• **WHAT YOU HAVE TO DO**
Among the records that follow, find the line with "(386, 167) none -> [51,170,65,184] // 2." and the line with "(170, 206) none". Set down those lines and all lines between them exactly, without adding anything.

──────── SOURCE RECORDS

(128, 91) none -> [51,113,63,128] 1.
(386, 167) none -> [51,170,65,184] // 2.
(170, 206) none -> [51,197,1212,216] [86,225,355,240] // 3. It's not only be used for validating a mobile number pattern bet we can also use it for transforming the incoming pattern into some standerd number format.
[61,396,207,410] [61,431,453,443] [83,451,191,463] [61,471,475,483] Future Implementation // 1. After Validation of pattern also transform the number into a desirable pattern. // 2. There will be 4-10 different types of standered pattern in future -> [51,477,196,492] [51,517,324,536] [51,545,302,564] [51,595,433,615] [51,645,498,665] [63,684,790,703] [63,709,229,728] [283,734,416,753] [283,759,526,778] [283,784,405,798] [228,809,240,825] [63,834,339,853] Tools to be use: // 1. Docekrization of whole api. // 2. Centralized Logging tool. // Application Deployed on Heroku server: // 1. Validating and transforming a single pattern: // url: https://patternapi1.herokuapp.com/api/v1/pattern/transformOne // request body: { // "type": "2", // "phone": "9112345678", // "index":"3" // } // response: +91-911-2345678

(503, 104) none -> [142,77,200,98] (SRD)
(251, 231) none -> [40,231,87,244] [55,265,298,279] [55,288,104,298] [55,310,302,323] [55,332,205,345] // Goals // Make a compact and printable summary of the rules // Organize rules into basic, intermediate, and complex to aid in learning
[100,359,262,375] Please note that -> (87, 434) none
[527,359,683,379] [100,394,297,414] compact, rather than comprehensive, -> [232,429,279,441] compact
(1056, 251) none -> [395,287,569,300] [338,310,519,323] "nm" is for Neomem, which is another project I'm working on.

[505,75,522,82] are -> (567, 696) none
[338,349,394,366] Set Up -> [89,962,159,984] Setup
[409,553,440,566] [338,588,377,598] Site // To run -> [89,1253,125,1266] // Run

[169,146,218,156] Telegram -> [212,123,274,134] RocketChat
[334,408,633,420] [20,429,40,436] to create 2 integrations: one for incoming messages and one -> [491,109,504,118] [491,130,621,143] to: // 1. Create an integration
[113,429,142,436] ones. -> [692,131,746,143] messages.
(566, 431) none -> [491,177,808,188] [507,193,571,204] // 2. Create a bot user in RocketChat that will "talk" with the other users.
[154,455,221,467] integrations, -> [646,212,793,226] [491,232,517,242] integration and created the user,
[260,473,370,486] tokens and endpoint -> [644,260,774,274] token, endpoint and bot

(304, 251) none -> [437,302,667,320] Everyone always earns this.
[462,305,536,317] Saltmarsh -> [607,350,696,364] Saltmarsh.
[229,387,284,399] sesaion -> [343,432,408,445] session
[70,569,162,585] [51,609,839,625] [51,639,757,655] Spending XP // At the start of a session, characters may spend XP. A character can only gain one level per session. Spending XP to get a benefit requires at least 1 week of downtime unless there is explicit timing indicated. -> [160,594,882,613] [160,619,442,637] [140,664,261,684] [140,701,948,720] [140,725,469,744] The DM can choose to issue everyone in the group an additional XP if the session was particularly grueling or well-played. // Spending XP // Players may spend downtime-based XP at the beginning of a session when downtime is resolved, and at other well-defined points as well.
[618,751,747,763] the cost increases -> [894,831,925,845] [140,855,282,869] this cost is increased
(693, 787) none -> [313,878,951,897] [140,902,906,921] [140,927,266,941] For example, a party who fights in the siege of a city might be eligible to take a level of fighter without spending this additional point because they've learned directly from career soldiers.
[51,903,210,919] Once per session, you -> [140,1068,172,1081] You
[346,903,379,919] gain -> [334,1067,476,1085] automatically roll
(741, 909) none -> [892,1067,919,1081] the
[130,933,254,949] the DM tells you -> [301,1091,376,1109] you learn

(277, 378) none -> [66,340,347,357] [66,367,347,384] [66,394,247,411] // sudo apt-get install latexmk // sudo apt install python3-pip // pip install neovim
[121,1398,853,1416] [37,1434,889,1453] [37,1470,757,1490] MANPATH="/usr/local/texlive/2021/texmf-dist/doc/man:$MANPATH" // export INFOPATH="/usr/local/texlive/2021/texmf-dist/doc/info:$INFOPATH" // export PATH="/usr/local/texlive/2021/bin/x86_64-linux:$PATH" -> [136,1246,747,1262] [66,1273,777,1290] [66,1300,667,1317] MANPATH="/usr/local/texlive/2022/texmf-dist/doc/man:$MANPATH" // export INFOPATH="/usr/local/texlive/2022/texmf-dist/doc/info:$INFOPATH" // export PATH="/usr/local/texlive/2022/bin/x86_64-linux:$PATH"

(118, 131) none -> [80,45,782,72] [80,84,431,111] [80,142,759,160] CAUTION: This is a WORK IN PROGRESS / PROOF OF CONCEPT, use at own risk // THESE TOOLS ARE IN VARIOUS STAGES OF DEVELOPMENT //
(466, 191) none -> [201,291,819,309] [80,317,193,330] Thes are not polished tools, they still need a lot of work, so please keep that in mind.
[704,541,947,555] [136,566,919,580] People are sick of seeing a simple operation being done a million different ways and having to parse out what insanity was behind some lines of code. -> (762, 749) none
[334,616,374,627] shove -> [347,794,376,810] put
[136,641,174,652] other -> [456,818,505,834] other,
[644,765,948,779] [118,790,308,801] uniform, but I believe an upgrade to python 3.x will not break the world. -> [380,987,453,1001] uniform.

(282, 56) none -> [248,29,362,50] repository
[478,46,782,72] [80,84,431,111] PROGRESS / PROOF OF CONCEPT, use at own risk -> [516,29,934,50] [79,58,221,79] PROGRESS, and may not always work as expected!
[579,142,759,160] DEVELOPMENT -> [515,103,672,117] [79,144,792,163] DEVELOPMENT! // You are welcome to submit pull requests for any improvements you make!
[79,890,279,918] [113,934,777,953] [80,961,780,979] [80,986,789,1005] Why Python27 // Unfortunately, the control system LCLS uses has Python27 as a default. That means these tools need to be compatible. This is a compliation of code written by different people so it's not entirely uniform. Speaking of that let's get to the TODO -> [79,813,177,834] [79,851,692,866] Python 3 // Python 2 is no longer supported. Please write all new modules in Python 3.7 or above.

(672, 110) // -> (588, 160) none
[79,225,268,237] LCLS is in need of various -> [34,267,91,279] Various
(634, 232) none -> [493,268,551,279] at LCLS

────────────────

• **RESULT OF THIS EXERCISE**
(386, 167) none -> [51,170,65,184] // 2.
(170, 206) none -> [51,197,1212,216] [86,225,355,240] // 3. It's not only be used for validating a mobile number pattern bet we can also use it for transforming the incoming pattern into some standerd number format.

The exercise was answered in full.